Yes, Donald's the-election-is-rigged hysteria is likely to encourage some of his admirers to political violence. But even there, the continuities are stronger than the novelty. Far-right splinter groups, some of them including people at least nominally intent on terrorist-style violence, have been blossoming under the Obama Administration. That process will likely continue. Though a more focused political and law-enforcement approach being used against them could reverse that trend.
And it's also worth asking, so what if he doesn't concede? Absent a mess like Florida in 2000, where Republican electoral shenanigans were key in setting up the Roberts Court to be able to issue its Bush v. Gore ruling, it's hard to see what he could do to actually prevent Clinton from taking office as President. The Republicans could put together an impeachment process to pull off a "soft coup." But to have any chance of success, it would have to focus on some pseudoscandal rather than on the conduct of the 2016 election. A qualifier of the kind Trump fans don't make: we won't know exactly what particular questions may arise after the election until the election itself is completed.
Speaking of Joe Conason, he also points to the strong continuities (Why Trump Terrifies The Republicans Who Created Him And His Movement National Memo 10/20/2016):
The hard truth, as my friend @LOLGOP and other writers have previously explained, is that the Republicans only have themselves to blame for Trump.
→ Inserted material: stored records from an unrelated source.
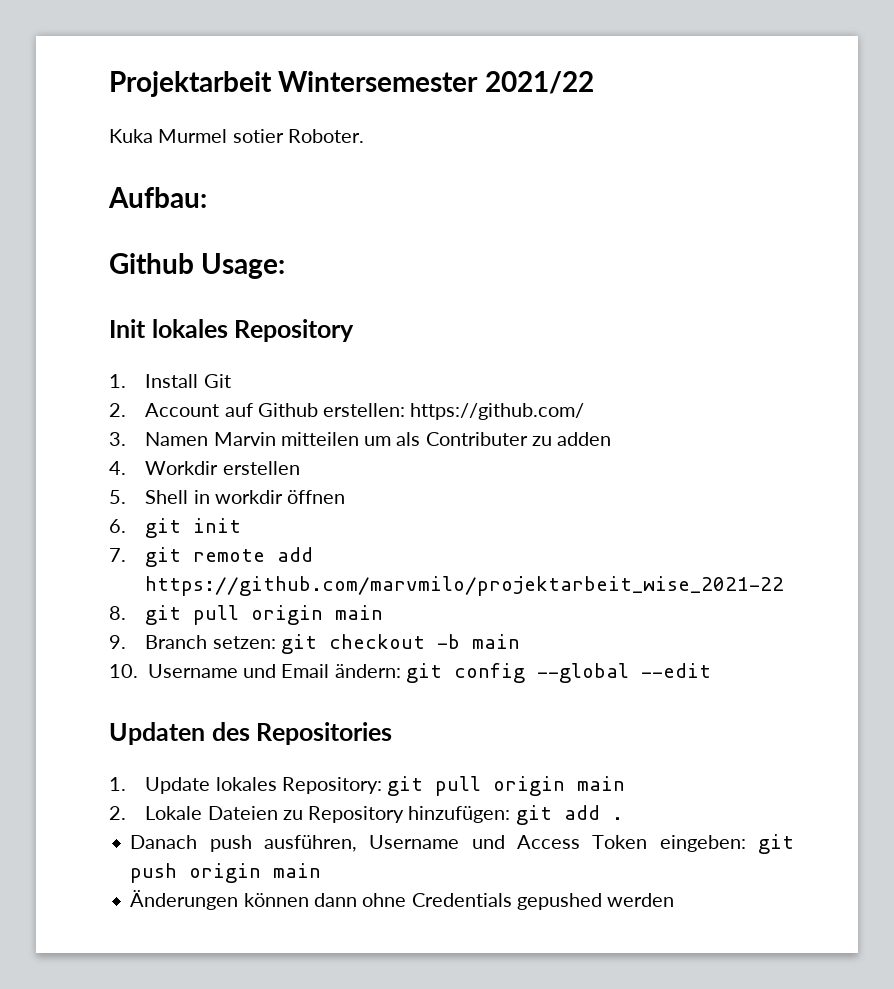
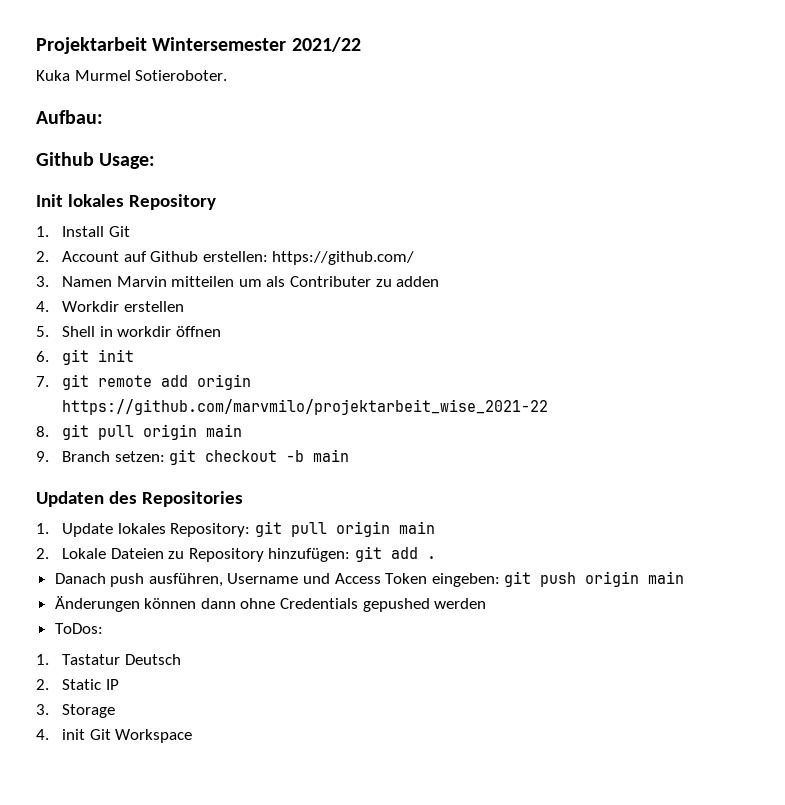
[232,129,364,143] sotier Roboter. -> [135,70,228,81] Sotieroboter.
(314, 554) none -> [197,374,252,390] origin
[109,663,711,683] // 10. Username und Email ändern: git config --global --edit -> (350, 455) none
(675, 900) none -> [54,623,103,634] [36,654,181,665] [36,679,119,690] [36,704,116,718] [36,729,193,743] // ToDos: // 1. Tastatur Deutsch // 2. Static IP // 3. Storage // 4. init Git Workspace

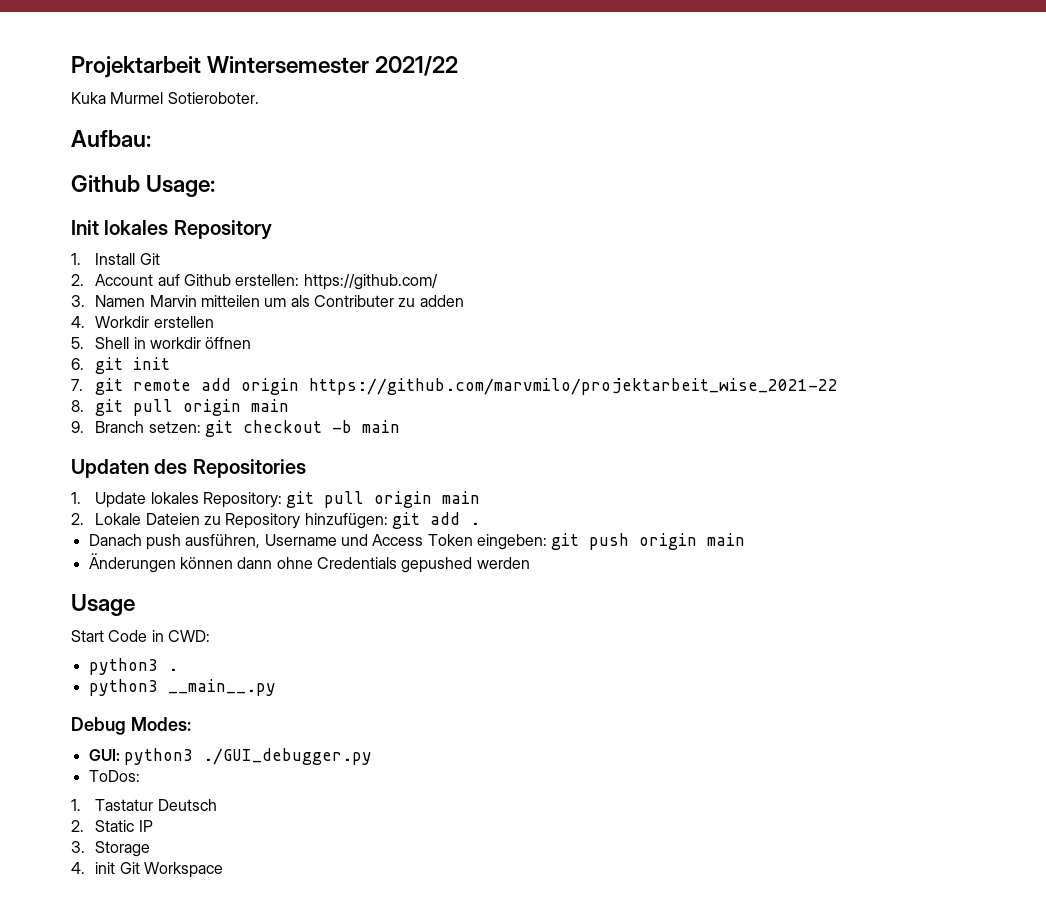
(487, 603) none -> [71,594,135,616] [71,630,210,642] [88,658,178,675] [88,679,276,696] [71,717,191,735] [88,748,372,765] // Usage // Start Code in CWD: // python3 . // python3 __main__.py // Debug Modes: // GUI: python3 ./GUI_debugger.py

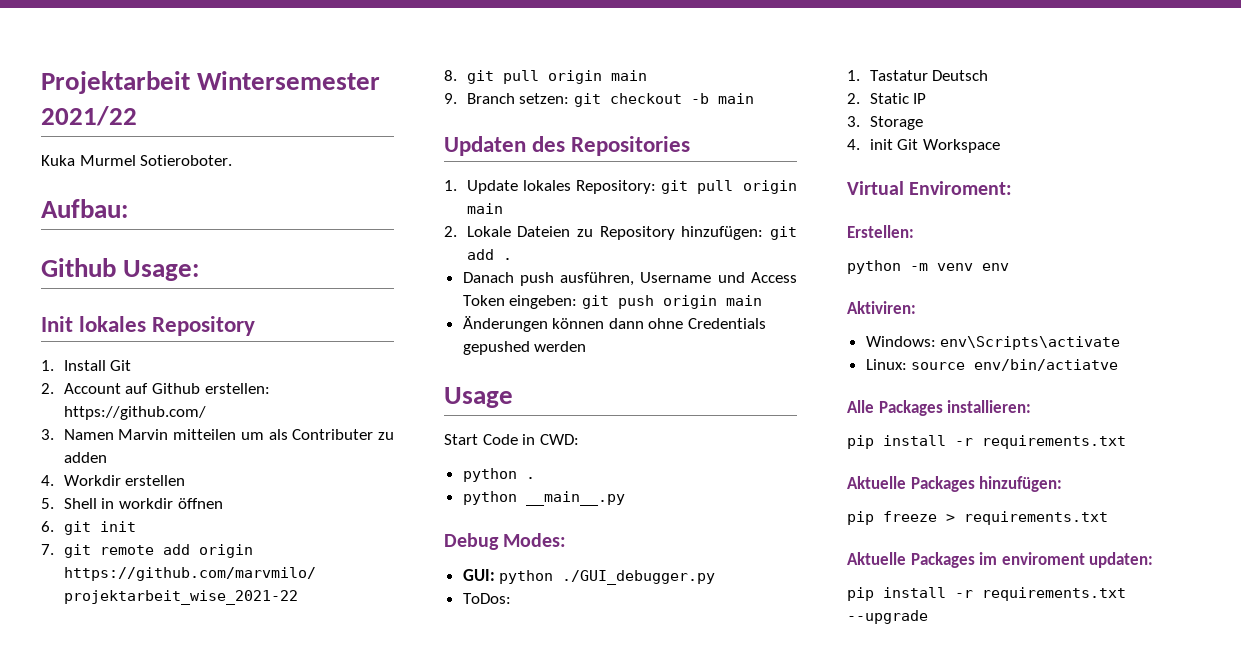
[88,658,178,675] [88,679,158,696] python3 . // python3 -> [462,468,535,482] [462,491,517,505] python . // python
[123,748,193,765] python3 -> [499,570,554,584] python
(224, 870) none -> [847,181,1013,195] [847,225,914,238] [847,260,1009,274] [847,301,916,314] [865,336,1121,350] [865,359,1119,371] [847,400,1032,416] [847,435,1126,449] [847,476,1063,492] [847,511,1108,525] [847,552,1154,568] [847,587,1126,601] [847,610,928,624] // Virtual Enviroment: // Erstellen: // python -m venv env // Aktiviren: // Windows: env\Scripts\activate // Linux: source env/bin/actiatve // Alle Packages installieren: // pip install -r requirements.txt // Aktuelle Packages hinzufügen: // pip freeze > requirements.txt // Aktuelle Packages im enviroment updaten: // pip install -r requirements.txt --upgrade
For year they have mundanely exploited the same racial divisions, fake issues, and intellectual dishonesty that he transformed into political performance art to take over their party.Although Conason is also stressing the potential harm Trump's refusing to recognize the results of the election could cause. And he even uses the Trump-is-helping-the-Russians argument!
The Republicans must also look inward to find the roots of the insurrectionary attitude now adopted by Trump’s supporters, and stoked by his comments about the election. Dating back to the militia movement during Bill Clinton’s presidency, and especially with the rise of the Tea Party in reaction to Barack Obama, too many Republicans have eagerly stirred up fanatics for their own partisan benefit. They colluded with the gun lobby and other extremist groups to foment conspiracy theories and dark rumors of government oppression, while promoting fantasies of armed rebellion.
Now that Trump has stepped forward to embody those apocalyptic ideas in his failing candidacy, the Republicans are suddenly frightened of their own creation. They will try to escape responsibility for whatever havoc he may wreak, although they hatched this movement long ago. The billionaire bully and his angry mob are their own shrieking chickens, finally coming home to roost.